Another jewel in the team’s crown is the Streamer Challenge, an annual esports event that capitalises on AMD’s cachet among gamers. Spearheaded by consumer go-to-market lead (and self-professed retired gamer) Daniel Chia, the ambitious multi-market campaign was one that invited scepticism within the company before its debut, due to his plans to have it sponsored by a series of OEM (original equipment manufacturer) partners like HP, Dell, and Acer.
“I said that wasn’t possible because we had never been able to get funding support for joint marketing collaborations in the past. He sold me a dream,” laughs Virginia. Four years on, the campaign is a resounding success, attracting sponsors without fail and scooping 14 local, regional, and international marketing awards in categories like ‘Best Virtual Event,’ ‘Best Consumer Event – esports,’ and ‘Best Digital Integration.’

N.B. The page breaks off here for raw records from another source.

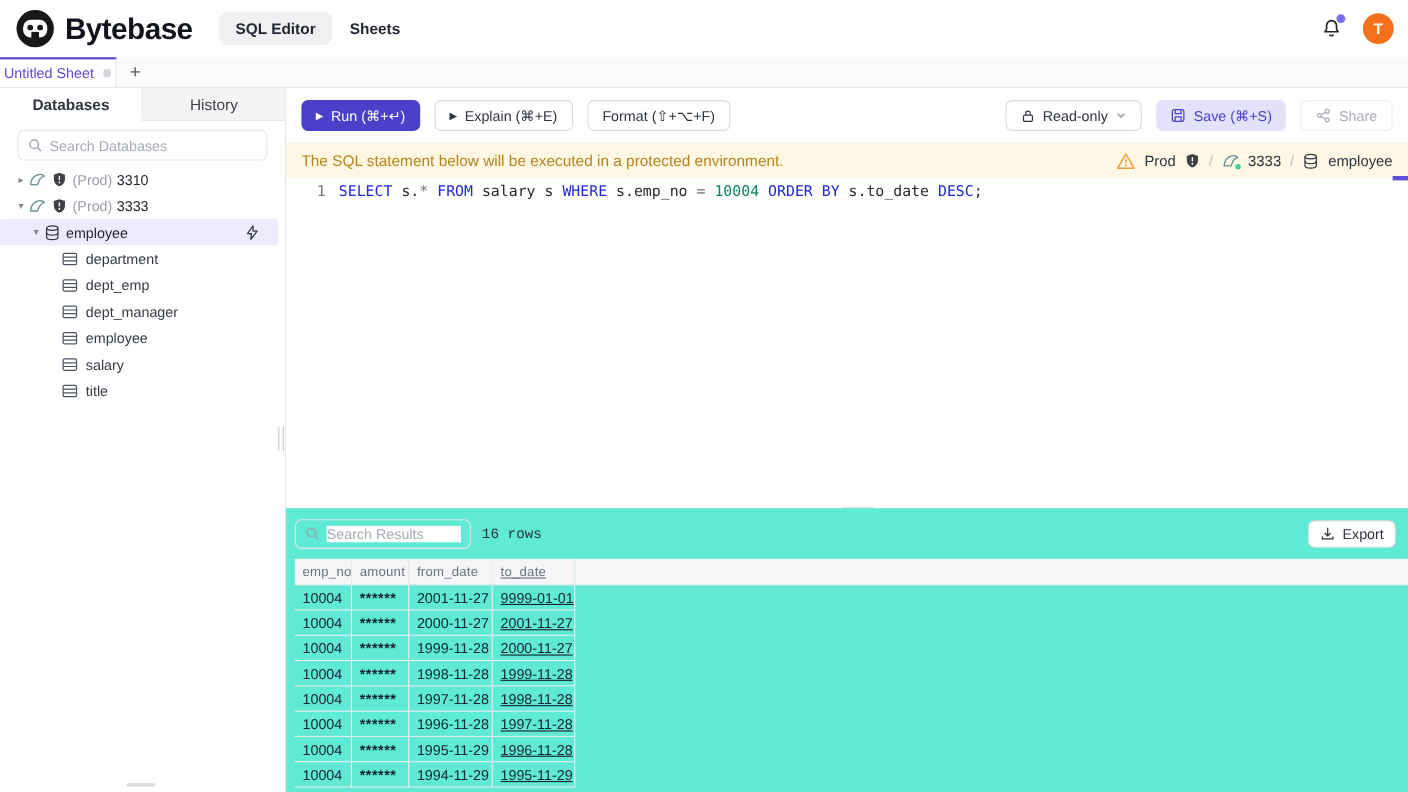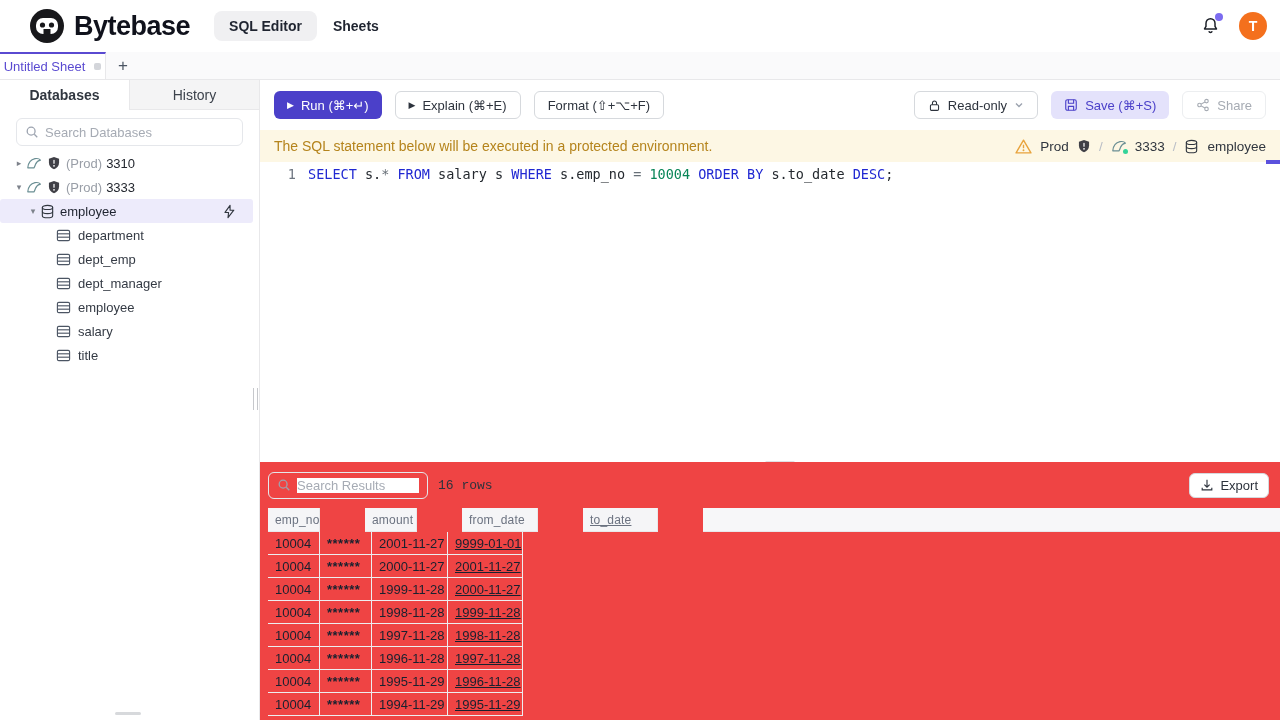--- a/index.html
+++ b/index.html
@@ -9,7 +9,7 @@
 
   
   .topbar { position:absolute; left:0; top:0; width:1280px; height:52px;
-    display:flex; align-items:center; padding-left:29px; background:#fff; }
+    display:flex; align-items:center; padding-left:14px; background:#fff; }
   .brand-wrap { display:flex; align-items:center; gap:9px; }
   .brand-text { font-size:27px; font-weight:800; color:#10121c; letter-spacing:-0.5px; }
   .nav-chip { margin-left:24px; padding:7px 15px; background:#f0f0f2; border-radius:8px;

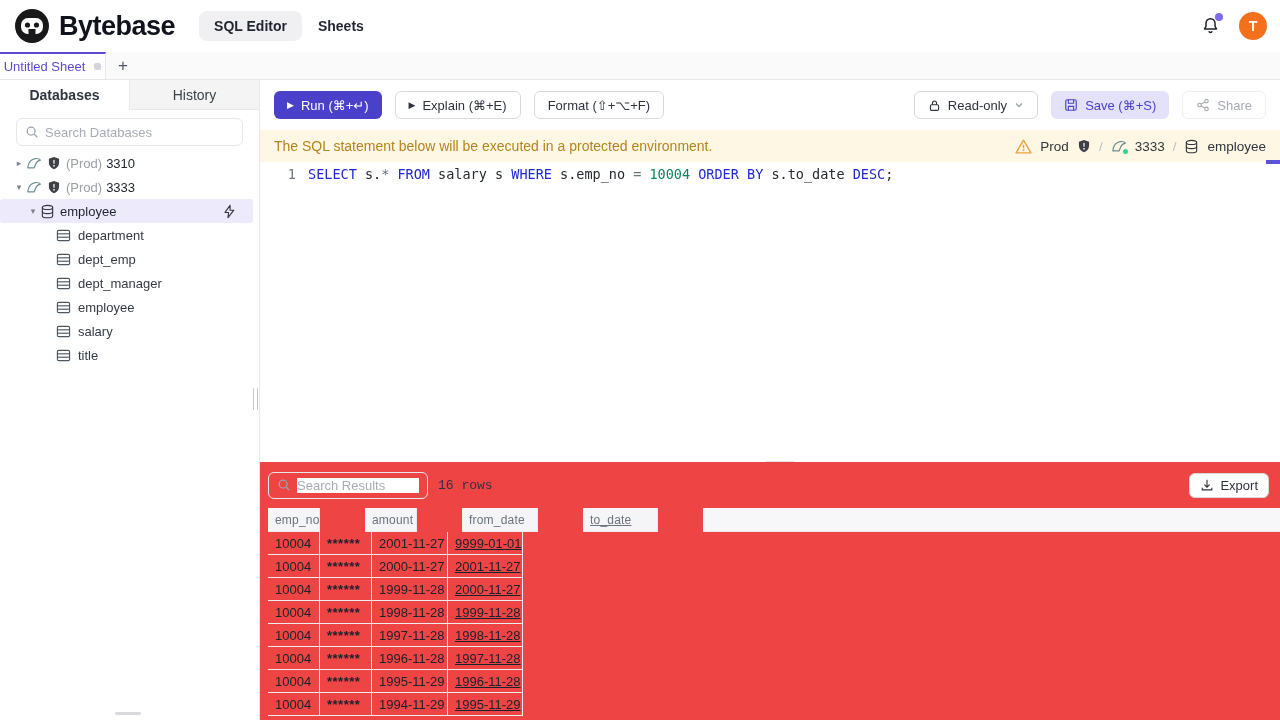--- a/index.html
+++ b/index.html
@@ -101,7 +101,7 @@
     border-radius:2px; background:#dfe1e4; }
 
   
-  .results { position:absolute; left:0; top:382px; width:100%; height:258px; background:#ef4444; }
+  .results { position:absolute; left:0; top:382px; width:100%; height:258px; background:#5eead4; }
   .results-bar { position:absolute; left:0; top:8px; width:100%; height:30px;
     display:flex; align-items:center; padding:0 11px 0 8px; }
   .results-search { width:160px; height:27px; border:1px solid #e5e7eb; border-radius:6px;

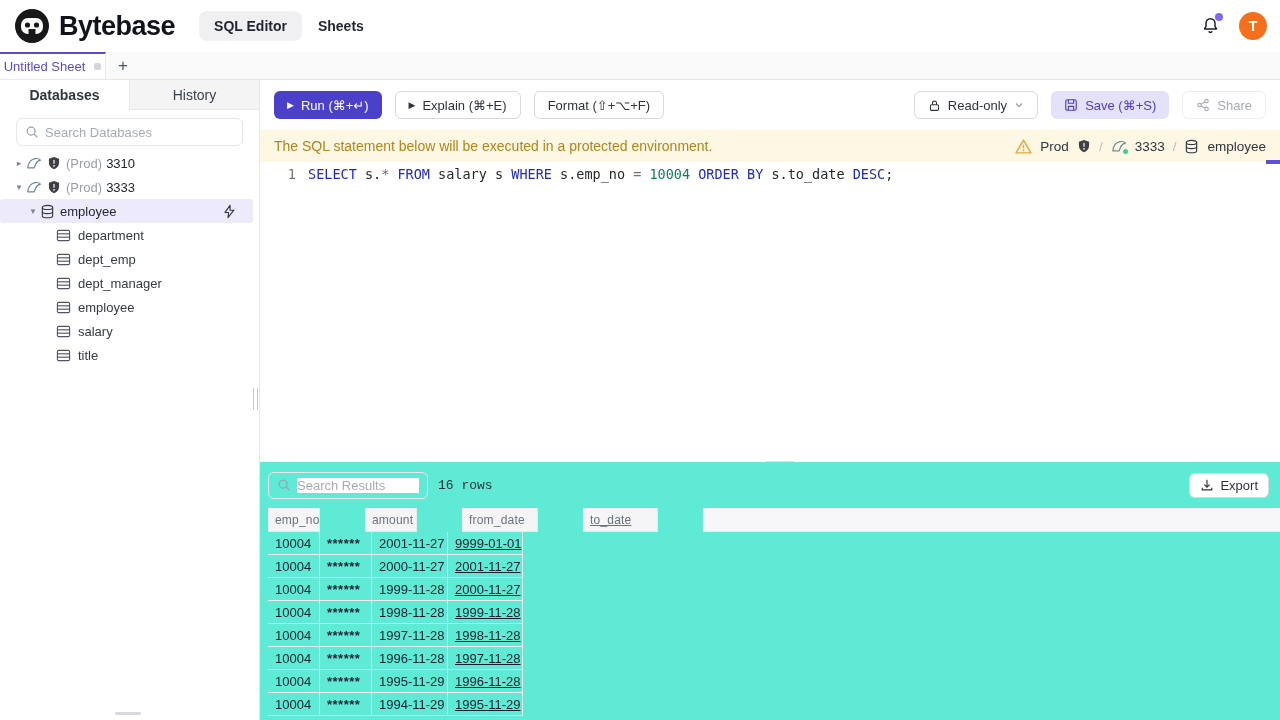--- a/index.html
+++ b/index.html
@@ -113,7 +113,7 @@
   .btn-export { height:25px; padding:0 10px; gap:6px; margin-left:auto; }
 
   .rtable { position:absolute; left:8px; top:46px; right:0; font-size:13px; }
-  .rt-head { display:flex; height:24px;gap:45px; }
+  .rt-head { display:flex; height:24px; }
   .rt-hcell { background:#f5f5f7; color:#6b7280; font-size:12px; display:flex; align-items:center;
     padding-left:7px; border-right:1px solid #e8e8ea; border-bottom:1px solid #e8e8ea;
     letter-spacing:0.2px; cursor:pointer; }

Instead of resting on their laurels, the team actively evolves the campaign with each edition, offering an ever-expanding experience with localised live streams, esports tournaments, user-generated contests, and interactions between streamers and fans. Through partnerships with Asus, Secretlab, Monster Energy, and Microsoft, the team brought Singapore’s first-ever AMD gaming suite to life in the Parkroyal Collection Pickering hotel, garnering significant media coverage and resulting in an impressive 880% increase in weekly gaming unit sell-outs compared to the same period last year.
The reputation for high-performance, energy-efficient CPUs that makes AMD so popular with gamers is also the reason why its chips power so many different cutting-edge projects across the globe. From one of the world’s most powerful supercomputers to award-winning visual effects platforms, AMD’s leveraged brand partnerships strategically in its mission to drive advancements.
For now, however, Virginia’s sights are set closer — namely, on facilitating “culture harmonisation” between AMD, Xilinx, and Pensando by looking into cross-segment expansion and scaling up advocacy for their customers, as well as enhancing marketing effectiveness. “In today’s market climate, we need to do more with less and that is going to be really challenging,” she said. Working across sectors towards one common initiative, the team is taking an insight-led approach to marketing in order to determine which areas warrant continued investment. “It all leads back to advancing together, because we can’t drive innovation or growth alone, and we want to enable our partners to grow and sell more. In the end, it’s all about customer centricity.”